I have a friend who feels uncomfortable praying for a desire to study the bible. She feels that she should naturally be enthusiastic about it—and that God must be offended when she isn’t. But God knows us intimately—he understands our thoughts, feelings, desires (and lack of them) far better than we understand ourselves. And so we can confess our lack of desire to him and ask him to redirect our hearts so that we will want to know him more deeply through his word.
“Like newborn babies, crave pure spiritual milk, so that by it you may grow up in your salvation, now that you have tasted that the Lord is good.” (1 Peter 2:2-3)
Pray that God will make you hungry for his word, but don’t wait for desire before you get started. I have often found that discipline fosters delight. As I discipline myself to study—even when I don’t feel like it—I begin to enjoy it more. My feelings catch up with my habits.
We also need to pray for discipline to study. There are so many demands and distractions that will keep us from opening our bibles if we let them. We need the Holy Spirit’s help to guard our time in the word. Why not look through your calendar at the beginning of each week and schedule in your bible study time—just like you would any other important appointment. Then pray for the discipline to keep that appointment. Of course, unexpected things crop up that genuinely need attending to, but, as far as you’re able, try to guard your study time and be disciplined to use it for study—not scrolling!

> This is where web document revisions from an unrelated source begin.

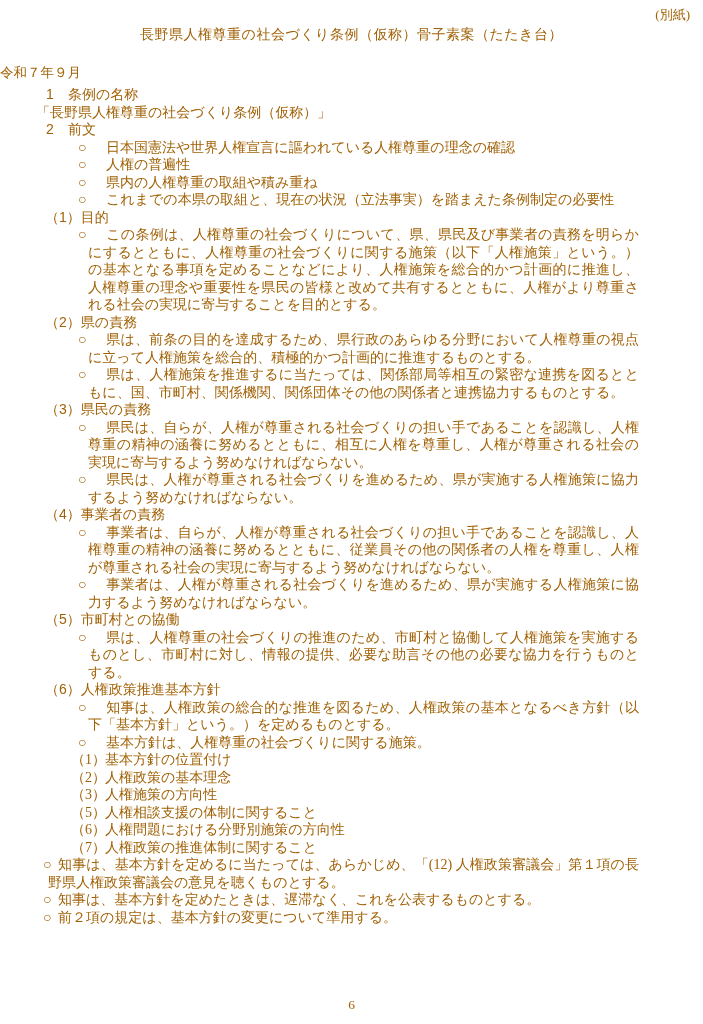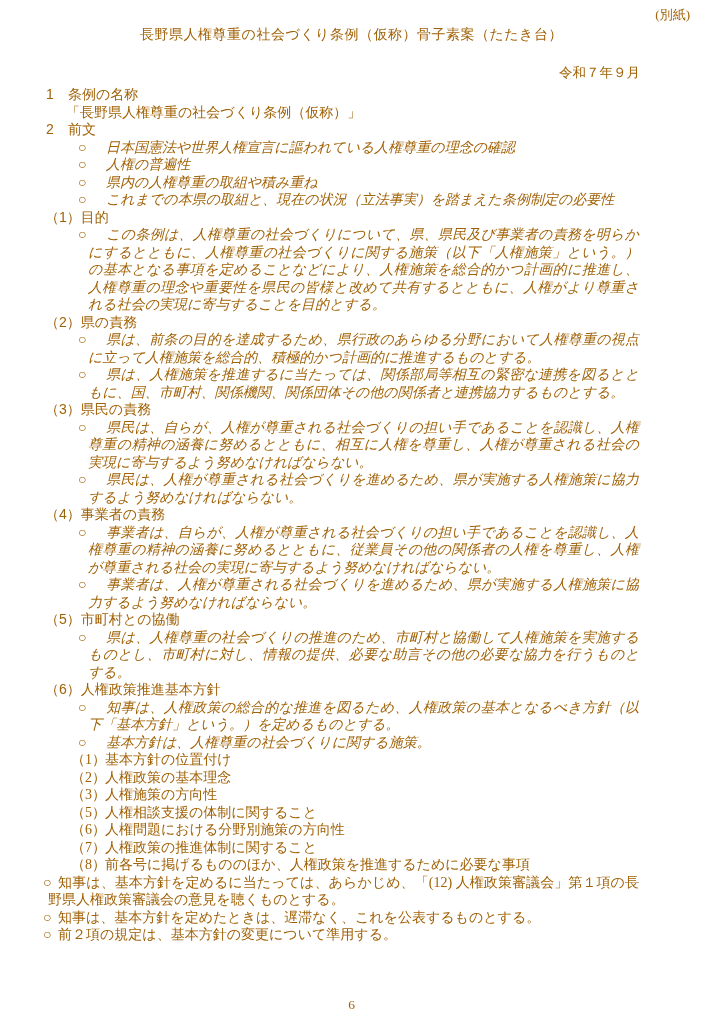"令和７年９月" .doc-date { text-align: right -> none }
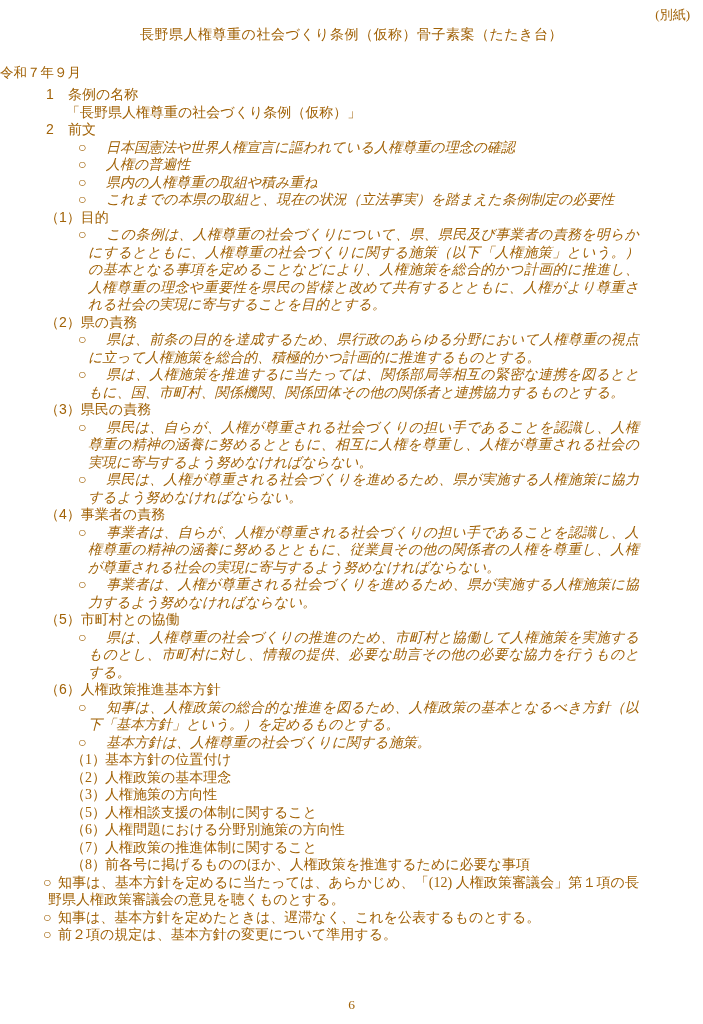"「長野県人権尊重の社会づくり条例（仮称）」" p.q { padding-left: 66px -> 36px }
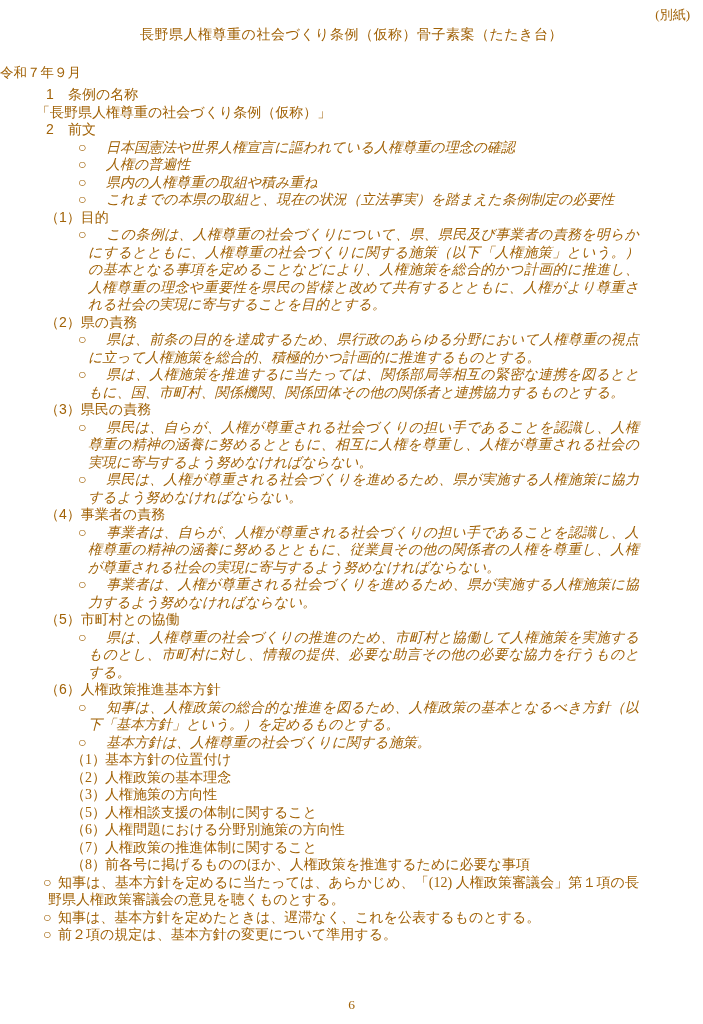"○ 日本国憲法や世界人権宣言に謳われている人権尊重の理念の確認" p.b1 { font-style: italic -> none }
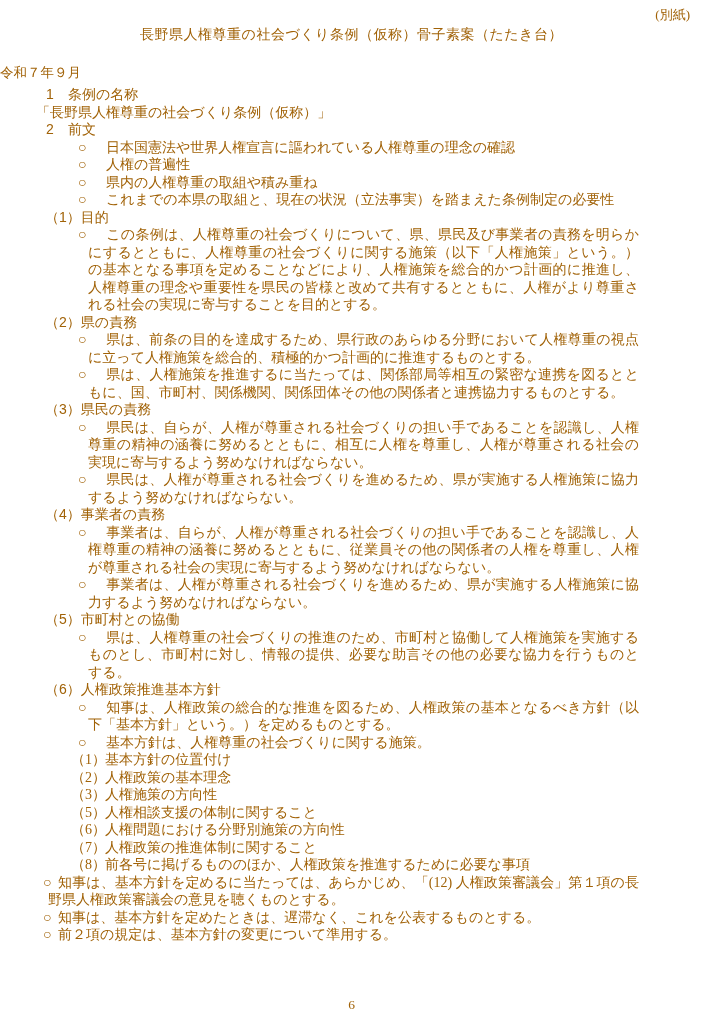"（8）前各号に掲げるもののほか、人権政策を推進するために必要な事項" p.num { html: <p><span>（8）</span><span>前各号に掲げるもののほか、人権政策を推進するために必要な事項</span></p> -> none }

Whether you’ve got 10 minutes or an hour, your bible study time will be more fruitful if you have a plan.
Start by planning what you will study. Rather than jumping from one passage to another, choose one portion of scripture to feast on over several days or weeks. Lingering longer in one place will give you time to understand it more fully and let its truth take root in your heart. Start with a small portion: a New Testament letter, such as Colossians; or an Old Testament narrative, like Jonah. Plan to read through the text regularly so you become familiar with it.
Be realistic. If you’re in a particularly busy season, plan just one session each week for longer study but aim to read some or all of the text on the other days. That way, you’ll be able to reflect regularly on what you’re learning. You could also listen to it on an audio bible app while you’re driving. Don’t feel discouraged if you only manage to read a few verses some days—it will still do you good. Not all of our physical meals are spectacular feasts but they still nourish us. In the same way, these times of repetitive reading and reflection will feed our souls and help us become more familiar with the portion of scripture we’re studying.
Write out some simple questions that you can ask as you read through the text (I have these written on a card in the front of my bible):
What does it say? (Specifically, what does it teach about God?)
What does it mean?
So what? (How should I respond?)
For your longer study times, you may find it helpful to have some more detailed questions prepared—especially for your first study in a particular book/letter:
What genre of writing is this (narrative, history, prophecy, letter, etc)?
Who is writing?
Why are they writing—what is the context?
Where does this fit in the big bible story?
What is the main point the author is making?
You may want to use a study bible, commentary or online bible tool to help you answer some of those questions, but you’ll be able to work some of it out as you read and re-read the text and look up any cross-references given.
It’s also helpful to plan some accountability for your study times. Tell a friend what you’re planning to study and invite her to ask you how it’s going and what you’re learning. This will help you to be disciplined in keeping to your schedule, and encourage you to persevere as you see your progress. Your friend may decide to study the same bible passages so you can reflect on them together.
Prepare… to meet God
There are some practical things we need to do as we prepare to study. We’ll want to find a place to study, gather our bible, notebook, pens, and any study materials we’re using. But we also need to prepare our hearts and minds for something extraordinary. Because as we get ready to study his word, God is ready to meet us in it.
Jesus is with us as we open its pages. His Spirit is ready to guide our minds into understanding and our hearts into obedience. We may sometimes be unenthusiastic or half-hearted as we approach God’s word, but he is always whole-hearted and enthusiastic in his desire to meet with us. Isn’t that astonishing? The God who spoke stars and solar systems into existence is ready and eager to speak to you and I through his word. He wants to reveal more of himself to us—so we can know him in deeper, richer and fuller ways than we thought possible.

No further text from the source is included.